“Gloriously Catastrophic Futures”

The English historian Horace Walpole once declared, “The next Augustan age will dawn on the other side of the Atlantic.” In response, Joseph Roach includes in Cities of the Dead: Circum-Atlantic Performance the following quote: “The conception of history as a vast performance of diaspora and surrogation haunts intercultural musings such as Walpole’s, which transform invented pasts into gloriously catastrophic futures.” Colson Whitehead’s Zone One and the genre it is a part of are proof that these kind of transformations are still very much alive.

If history is conceived of as a performance of diaspora and surrogation, then disaster should be considered one of it’s marquee acts. Doomsdays are written in history at every turn; they are among our greatest historical fascinations. Look no further than the high school history curriculum and the attention it pays to events like the destruction of Pompeii, The Fall of Rome, the Bubonic Plague, and the the Spanish Conquest of Mesoamerican societies. At each of these misfortunes, those most directly affected were certain they were witnessing the end of the world–or at the end of the world as they knew it. At each disaster, people have been conscripted into playing the role of the “last survivor.” Their actions in the respective “final days” are witnessed and judged by students of history who will ask themselves, “What would I have done?”

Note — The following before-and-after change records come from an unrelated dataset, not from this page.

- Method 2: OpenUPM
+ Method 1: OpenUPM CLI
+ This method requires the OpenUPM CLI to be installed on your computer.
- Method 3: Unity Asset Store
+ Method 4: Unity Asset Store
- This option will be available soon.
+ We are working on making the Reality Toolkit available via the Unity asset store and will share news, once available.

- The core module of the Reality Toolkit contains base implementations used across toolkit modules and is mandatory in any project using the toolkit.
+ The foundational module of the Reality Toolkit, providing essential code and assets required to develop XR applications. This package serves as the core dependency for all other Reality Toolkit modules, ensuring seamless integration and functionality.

Of course these aforementioned historical apocalypses were false alarms. Though convincingly terminal at their nascent stage, these disasters did not end the world. Thus, continuing to observe them through the apocalyptic lens (which can be seen in recent literature on the subjects, such as this New Yorker article about the Bubonic Plague entitled “The End of The World”) is supporting an invented past. We are aware that this history is invented (because we know the world did not end after all), but we still seem to have a lot of fun engaging with the idea of a finale.

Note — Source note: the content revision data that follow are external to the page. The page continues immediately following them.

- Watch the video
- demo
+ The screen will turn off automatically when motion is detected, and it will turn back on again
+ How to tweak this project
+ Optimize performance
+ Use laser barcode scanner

History alone can not satiate our collective desire to observe a disaster. The list of historical events that can check off enough boxes to be painted as an apocalypse is rather limited. Naturally then, people have invented their own. Set in modernity, or perhaps the near future, fictional disaster stories present a reasonably realistic end of days scenario to allow the reader to suspend their disbelief, judge the actions of characters, and again ask themselves, “What would I have done?” Zone One brings the end of society to the reader with a delicate blend of plausibility and grandiosity.

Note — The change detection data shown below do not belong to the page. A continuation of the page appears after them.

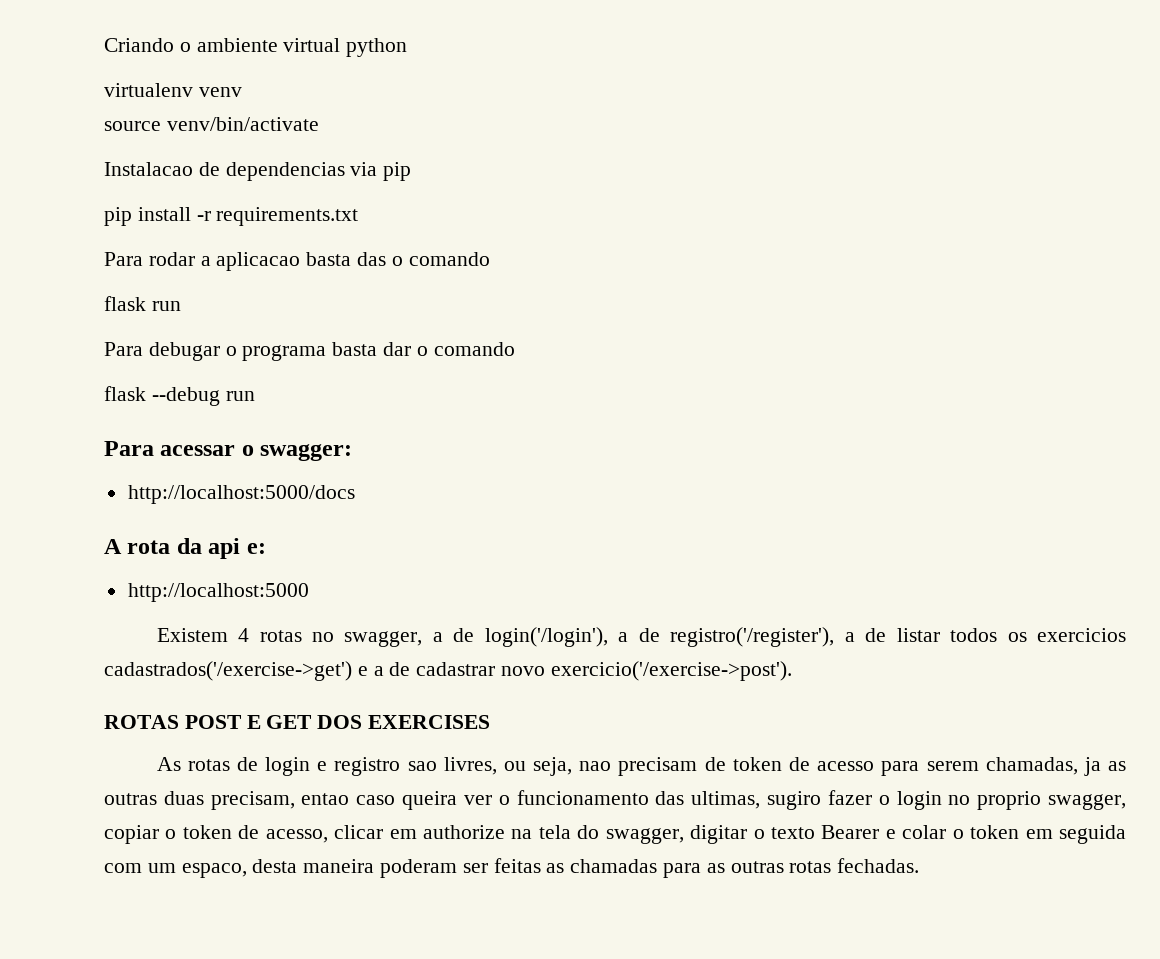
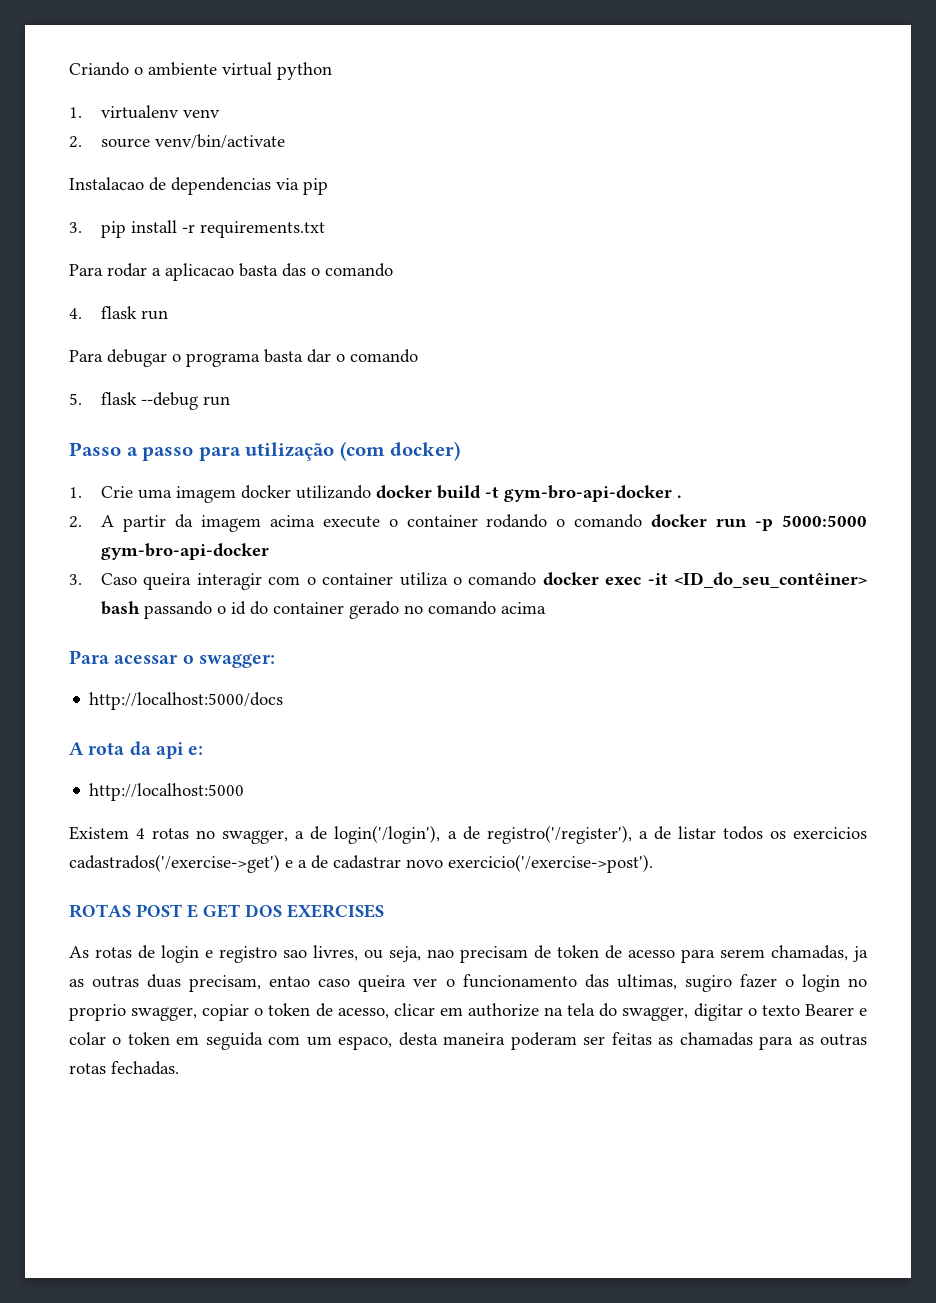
- virtualenv venv
+ 1. virtualenv venv
- source venv/bin/activate
+ 2. source venv/bin/activate
- pip install -r requirements.txt
+ 3. pip install -r requirements.txt
- flask run
+ 4. flask run
- flask --debug run
+ 5. flask --debug run
+ Passo a passo para utilização (com docker)
+ 1. Crie uma imagem docker utilizando docker build -t gym-bro-api-docker .
+ 2. A partir da imagem acima execute o container rodando o comando docker run -p 5000:5000 gym-bro-api-docker
+ 3. Caso queira interagir com o container utiliza o comando docker exec -it <ID_do_seu_contêiner> bash passando o id do container gerado no comando acima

Truly the future Whitehead paints in Zone One is “gloriously catastrophic.” An unbeatable plague eventually bests the wit and tenacity of mankind despite a noble fight from martyrs like the everyman Mark Spitz. If the world must end, this is a near ideal scenario. Roach mentions that the transformation of invented pasts into gloriously catastrophic futures “looks ahead to those who will prove worthy to become an audience for the spectacle of our ruin.” In the case of Whitehead’s novel, this audience is no conscious person–as his story demands the total demise of humankind–save of course the reader. No one besides ourselves has proven worthy. To demand that the modern society has no heir apparent is perhaps narcissistic, but we will have nothing less. Society demands the gloriously catastrophic future that history has failed to fully provide, even if we have to invent it ourselves–for the time being.